The exif_get_sshort() function sign extends the 16 bit value it's returning to the full 32-bit register used for the return. There's nothing wrong with that - it's actually probably what the MIPS ABI specifies (I'm not sure).
However, since the exif_get_short() function just jumps to the exif_get_sshort() function, it has no opportunity to clear the upper 16 bits of the register.
So when the 16 bit value 0x8769 is being returned from the buffer (whether from exif_get_sshort() or exif_get_short()), the $2 register used to return the function result contains 0xffff8769, which can have the following interpretations:
as a 32-bit signed int: -30871
as a 32-bit `unsigned int: 4294936425
as a 16-bit signed int16_t: -30871
as a 16-bit unsigned uint16_t: 34665
If the compiler is supposed to ensure that the $2 return register has a top 16-bit set to zero for a uint16_t return type, then it has a bug in the code it's emitting for exif_get_short() - instead of jumping to exif_get_sshort(), it should call exif_get_sshort() and clear the upper half of $2 before returning.
From the description of the behavior you're seeing, it looks like the code calling exif_get_short() expects that the $2 resister used for the return value will have the upper 16 bits cleared so that the entire 32-bit register can be used as-is for the 16-bit uint16_t value.
I'm not sure what the MIPS ABI specifies (but I'd guess that it specifies that the upper 16 bits of the $2 register should eb cleared by exif_get_short()), but there seems to be either a code generation bug that exif_get_short() doesn't ensure $2 is entirely correct before it returns or a bug where the caller of exif_get_short() assumes that the full 32-bits of $2 are valid when only 16 bits are.
This is broken on so many levels, I don't know where to begin. Just look at what is done here:
The unsigned chars are read from the buffer.
They are assigned to a signed int16_t in exif_get_sshort.
This is assigned to an unsigned uint16_t in exif_get_short.
This is finally assigned to an enum which is of type signed int.
I'd say it's a miracle it works at all.
First, the assignment from the chars to int16_t is done with the values, not with the representation:
return ((buf[0] << 8) | buf[1]);
Which already throws you into the pit of undefined behaviour when the result actually is negative. Plus, it only works when the signed int representation of the implementation is the same as the one used in the file format (two's complement, I guess). It will fail for one's complement and sign-magnitude. So check what's the case for the MIPS implementation.

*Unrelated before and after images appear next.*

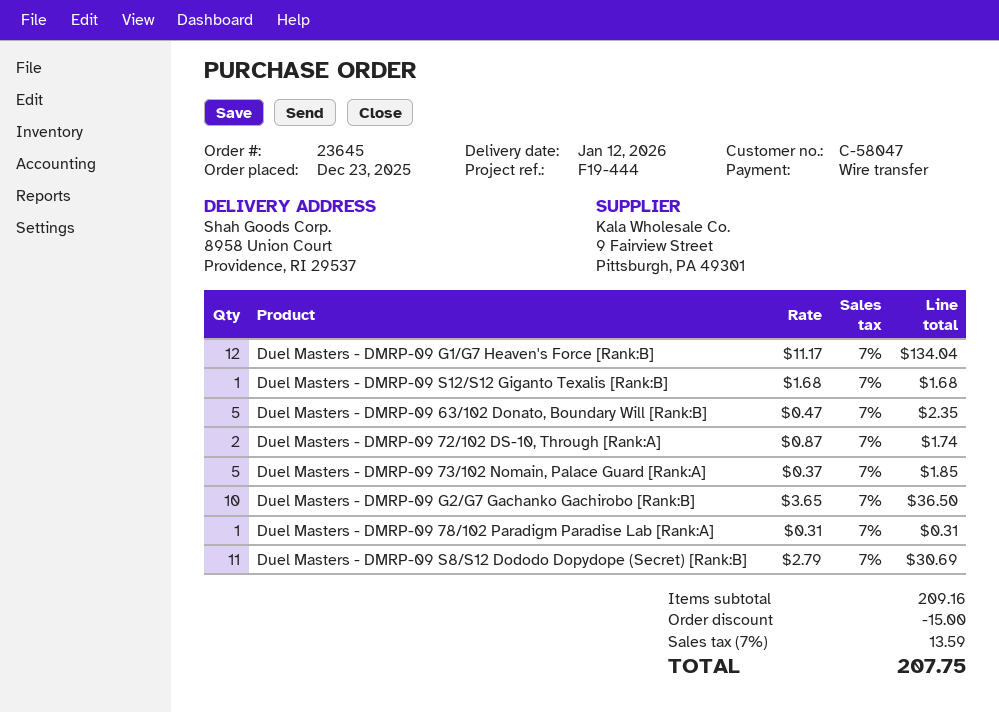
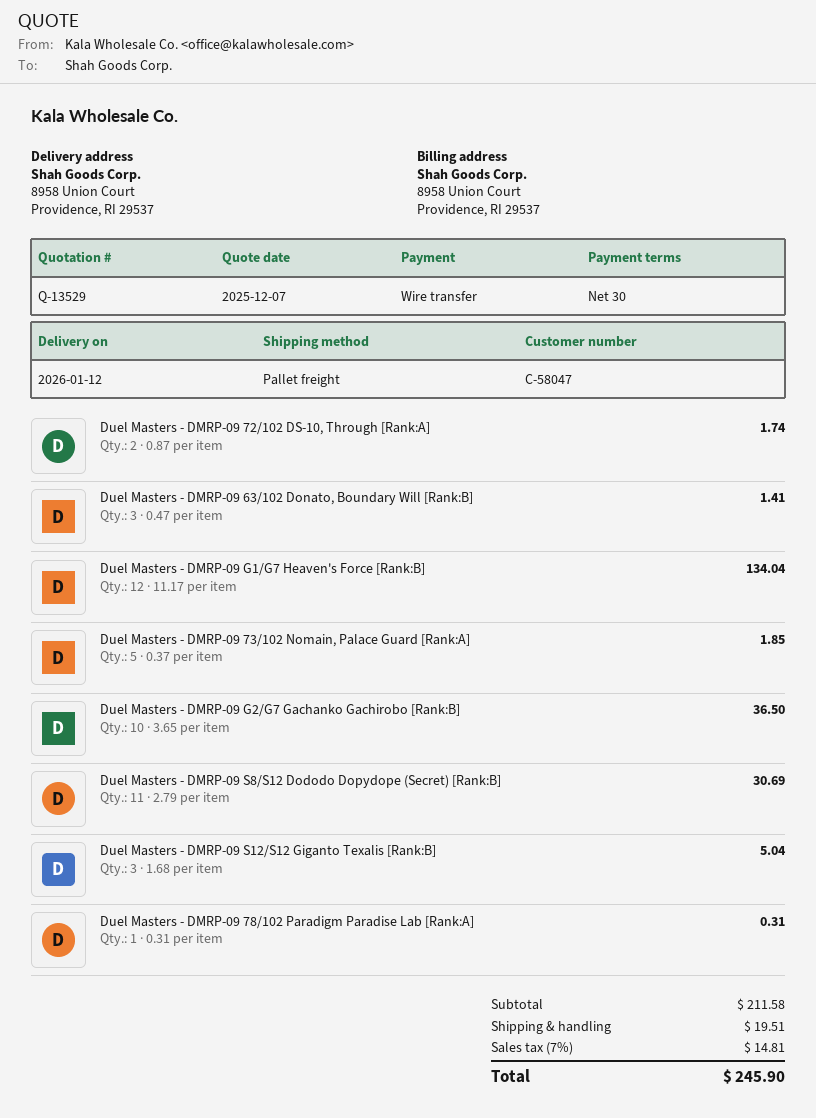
Duel Masters - DMRP-09 S12/S12 Giganto Texalis [Rank:B]: 1 x 1.68 = 1.68 -> 3 x 1.68 = 5.04
Duel Masters - DMRP-09 63/102 Donato, Boundary Will [Rank:B]: 5 x 0.47 = 2.35 -> 3 x 0.47 = 1.41
subtotal: 209.16 -> 211.58
discount: 15.00 -> none
shipping: none -> 19.51
tax: 7% = 13.59 -> 7% = 14.81
total: 207.75 -> 245.90

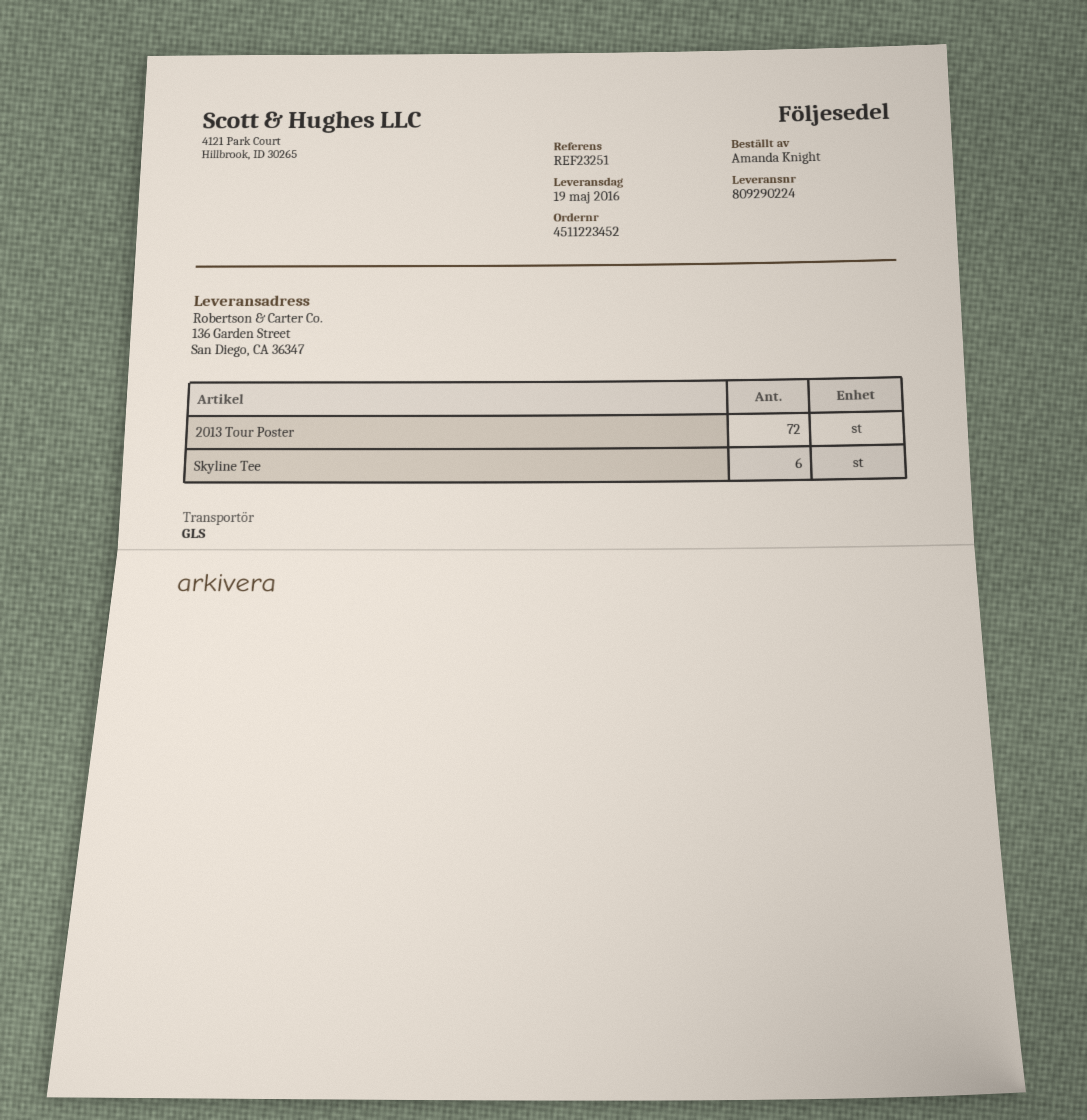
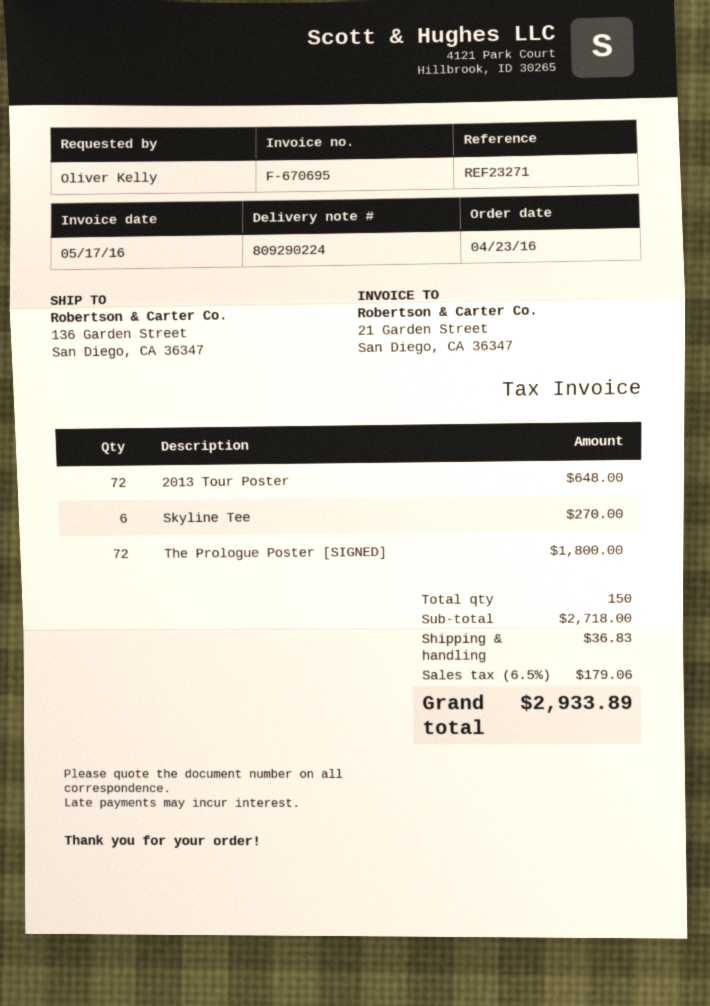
reference: REF23251 -> REF23271
ordered by: Amanda Knight -> Oliver Kelly
The Prologue Poster [SIGNED]: none -> 72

The clean way would be the other way around: Assign two chars from the buffer to an uint16_t, which will be well defined operations, and use this to return an int16_t. You could then care for further corrections of the value for different representations, if necessary.
Additionally, here:
if (!buf) return 0;
0 is a very bad choice of a return value, because it is a valid enum constant:
EXIF_TAG_GPS_VERSION_ID = 0x0000,
If this is expected to be the default for invalidity, then the constant should be returned, not the magic number. Though this seems to be a generic function to return an int16_t, thus some other error mechanism should be used here.
For your specific question, well, follow the flow of conversions between signed and unsigned on your MIPS implementation, including the default promotions done, and examine all the intermediate values to find the point where it breaks. Your MIPS uses 32 bit ints, not 16 bit, right? Check INT_MAX and UINT_MAX.